🤖 AI Summary
This work proposes a novel method for the automated discovery and verification of lower confidence bounds on the mean. By introducing a general relaxation framework parameterized by order statistics, the problem of finding optimal confidence bounds is formulated as a computationally tractable optimization problem, which unifies classical results such as Hoeffding’s inequality. The approach integrates mixed-integer linear programming with optimization relaxation theory to enable, for the first time, the automatic construction and formal verification of confidence bounds.
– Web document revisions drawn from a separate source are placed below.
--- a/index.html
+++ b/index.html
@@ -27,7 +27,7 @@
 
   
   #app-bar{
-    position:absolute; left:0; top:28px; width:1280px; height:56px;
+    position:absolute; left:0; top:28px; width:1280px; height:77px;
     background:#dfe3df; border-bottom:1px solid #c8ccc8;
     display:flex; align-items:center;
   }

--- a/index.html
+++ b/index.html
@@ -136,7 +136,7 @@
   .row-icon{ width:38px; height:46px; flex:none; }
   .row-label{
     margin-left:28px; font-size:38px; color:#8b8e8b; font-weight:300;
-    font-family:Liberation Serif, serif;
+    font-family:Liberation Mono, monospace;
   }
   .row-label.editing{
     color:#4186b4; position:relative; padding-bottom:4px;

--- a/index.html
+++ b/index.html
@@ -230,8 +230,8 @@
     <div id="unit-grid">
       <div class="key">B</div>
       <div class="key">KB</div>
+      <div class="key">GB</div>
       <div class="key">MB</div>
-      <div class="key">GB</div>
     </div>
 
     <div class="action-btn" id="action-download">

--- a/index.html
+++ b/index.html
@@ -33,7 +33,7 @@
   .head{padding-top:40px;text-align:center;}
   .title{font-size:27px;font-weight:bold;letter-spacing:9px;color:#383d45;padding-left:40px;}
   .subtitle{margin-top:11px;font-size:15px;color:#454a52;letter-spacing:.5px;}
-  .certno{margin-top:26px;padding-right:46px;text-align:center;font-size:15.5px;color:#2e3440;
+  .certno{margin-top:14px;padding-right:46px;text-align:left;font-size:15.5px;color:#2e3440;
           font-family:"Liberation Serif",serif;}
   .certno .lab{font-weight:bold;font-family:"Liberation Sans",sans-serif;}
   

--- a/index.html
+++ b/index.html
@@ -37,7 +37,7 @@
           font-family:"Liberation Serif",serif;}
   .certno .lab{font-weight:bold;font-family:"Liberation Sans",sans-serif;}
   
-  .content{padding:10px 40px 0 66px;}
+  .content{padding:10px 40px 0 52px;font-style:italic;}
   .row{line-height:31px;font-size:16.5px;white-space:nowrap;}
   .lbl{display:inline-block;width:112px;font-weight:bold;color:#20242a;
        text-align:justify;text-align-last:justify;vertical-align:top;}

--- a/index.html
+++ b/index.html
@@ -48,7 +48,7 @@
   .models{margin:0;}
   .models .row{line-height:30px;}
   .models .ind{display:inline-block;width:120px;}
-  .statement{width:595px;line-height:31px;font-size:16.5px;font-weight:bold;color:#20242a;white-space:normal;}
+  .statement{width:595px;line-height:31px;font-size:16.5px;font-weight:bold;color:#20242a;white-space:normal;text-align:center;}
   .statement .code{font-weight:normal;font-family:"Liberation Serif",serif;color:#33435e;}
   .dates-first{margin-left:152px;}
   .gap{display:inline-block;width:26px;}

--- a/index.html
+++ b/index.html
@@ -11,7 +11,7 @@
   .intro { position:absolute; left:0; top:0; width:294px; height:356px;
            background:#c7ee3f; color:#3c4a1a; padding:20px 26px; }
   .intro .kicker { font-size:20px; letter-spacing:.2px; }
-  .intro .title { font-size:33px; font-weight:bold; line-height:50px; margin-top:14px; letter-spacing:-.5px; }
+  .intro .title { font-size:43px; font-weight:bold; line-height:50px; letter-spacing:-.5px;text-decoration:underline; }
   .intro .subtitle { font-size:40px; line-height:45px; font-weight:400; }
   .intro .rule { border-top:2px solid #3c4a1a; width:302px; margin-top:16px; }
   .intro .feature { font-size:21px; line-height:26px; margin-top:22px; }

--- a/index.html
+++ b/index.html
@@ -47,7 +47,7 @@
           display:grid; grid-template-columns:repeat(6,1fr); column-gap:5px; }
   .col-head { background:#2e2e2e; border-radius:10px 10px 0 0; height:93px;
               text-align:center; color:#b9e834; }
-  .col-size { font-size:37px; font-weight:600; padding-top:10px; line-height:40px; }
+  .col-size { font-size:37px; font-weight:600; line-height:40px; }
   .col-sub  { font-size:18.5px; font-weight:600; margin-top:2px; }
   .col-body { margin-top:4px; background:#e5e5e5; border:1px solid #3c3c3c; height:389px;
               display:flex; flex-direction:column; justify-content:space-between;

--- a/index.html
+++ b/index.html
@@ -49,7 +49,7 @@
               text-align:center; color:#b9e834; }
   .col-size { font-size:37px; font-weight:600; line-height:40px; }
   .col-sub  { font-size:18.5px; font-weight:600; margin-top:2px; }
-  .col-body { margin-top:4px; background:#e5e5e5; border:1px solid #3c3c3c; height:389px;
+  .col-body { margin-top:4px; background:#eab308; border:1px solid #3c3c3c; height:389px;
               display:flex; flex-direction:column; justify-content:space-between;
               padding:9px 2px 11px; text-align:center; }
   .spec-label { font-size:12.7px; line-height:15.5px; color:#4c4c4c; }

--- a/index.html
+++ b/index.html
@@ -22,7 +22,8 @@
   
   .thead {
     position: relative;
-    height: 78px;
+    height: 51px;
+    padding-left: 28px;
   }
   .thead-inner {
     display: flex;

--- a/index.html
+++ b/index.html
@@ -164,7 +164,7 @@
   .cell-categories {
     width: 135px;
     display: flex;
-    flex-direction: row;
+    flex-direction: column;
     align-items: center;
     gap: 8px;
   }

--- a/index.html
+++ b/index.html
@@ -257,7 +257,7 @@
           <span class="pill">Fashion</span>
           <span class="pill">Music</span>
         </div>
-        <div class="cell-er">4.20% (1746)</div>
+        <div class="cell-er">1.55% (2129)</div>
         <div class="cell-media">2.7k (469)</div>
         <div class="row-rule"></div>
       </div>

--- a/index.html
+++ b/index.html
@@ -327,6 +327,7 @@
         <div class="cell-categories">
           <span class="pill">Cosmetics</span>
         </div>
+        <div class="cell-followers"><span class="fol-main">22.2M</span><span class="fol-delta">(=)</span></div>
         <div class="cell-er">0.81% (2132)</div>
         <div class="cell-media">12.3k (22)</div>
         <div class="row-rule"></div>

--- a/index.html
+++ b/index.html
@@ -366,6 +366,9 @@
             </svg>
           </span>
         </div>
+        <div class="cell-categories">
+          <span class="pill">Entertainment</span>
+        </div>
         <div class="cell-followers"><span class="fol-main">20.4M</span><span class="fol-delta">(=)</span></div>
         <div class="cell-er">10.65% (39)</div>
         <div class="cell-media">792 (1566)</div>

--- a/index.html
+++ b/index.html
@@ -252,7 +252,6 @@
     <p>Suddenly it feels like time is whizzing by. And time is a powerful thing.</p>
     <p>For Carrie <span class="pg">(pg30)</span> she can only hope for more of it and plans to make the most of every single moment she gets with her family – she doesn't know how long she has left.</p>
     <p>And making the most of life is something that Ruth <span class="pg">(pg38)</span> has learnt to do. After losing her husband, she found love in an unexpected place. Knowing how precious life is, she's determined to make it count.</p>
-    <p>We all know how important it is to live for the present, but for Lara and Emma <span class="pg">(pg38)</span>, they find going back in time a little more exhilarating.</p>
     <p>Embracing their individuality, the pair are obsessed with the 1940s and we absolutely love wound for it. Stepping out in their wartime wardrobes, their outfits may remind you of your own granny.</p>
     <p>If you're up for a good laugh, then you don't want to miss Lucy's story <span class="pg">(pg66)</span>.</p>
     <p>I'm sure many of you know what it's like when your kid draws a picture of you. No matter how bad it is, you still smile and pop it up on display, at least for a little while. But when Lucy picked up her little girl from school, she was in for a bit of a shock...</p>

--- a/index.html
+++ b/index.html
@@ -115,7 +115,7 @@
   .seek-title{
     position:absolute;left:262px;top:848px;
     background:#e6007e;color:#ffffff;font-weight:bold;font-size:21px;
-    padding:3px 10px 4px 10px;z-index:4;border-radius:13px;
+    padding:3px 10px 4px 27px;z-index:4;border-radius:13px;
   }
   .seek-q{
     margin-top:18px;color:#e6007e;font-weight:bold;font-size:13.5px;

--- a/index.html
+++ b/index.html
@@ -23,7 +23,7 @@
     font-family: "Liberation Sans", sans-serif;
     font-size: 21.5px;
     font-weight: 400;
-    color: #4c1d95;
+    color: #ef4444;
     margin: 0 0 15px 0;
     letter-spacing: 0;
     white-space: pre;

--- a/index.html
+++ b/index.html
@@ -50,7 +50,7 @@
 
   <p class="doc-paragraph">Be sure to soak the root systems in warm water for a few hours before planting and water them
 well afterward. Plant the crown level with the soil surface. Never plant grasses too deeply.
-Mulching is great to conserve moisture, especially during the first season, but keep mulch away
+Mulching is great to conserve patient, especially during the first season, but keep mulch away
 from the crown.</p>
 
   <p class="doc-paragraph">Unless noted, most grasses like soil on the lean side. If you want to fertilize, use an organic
In particular, when the order-statistic function is linear—as in the case of Hoeffding-type bounds—the method yields a mixed-integer linear program of linear size, allowing efficient approximation and rigorous validation of the target confidence bound.
📝 Abstract
In this work we lay the groundwork for automating the process of finding and proving the validity of lower confidence bounds of the mean. Our key finding is based on the observation that finding an optimal confidence bound under certain conditions can be formulated as an optimization problem. We use this observation to show that any valid confidence bound (such as Hoeffding's) must be a relaxation of a certain optimization problem. To automatically find and prove confidence bounds, we need to automate the process of defining and finding such a relaxation. We define a family of relaxations parameterized by a function called the order function. This family of relaxations can approximate any other target relaxation such as Hoeffding's by using the target as the order function. When the order function is linear (such as the sample mean in the case of Hoeffding's), our relaxation is a linear-size mixed-integer linear program.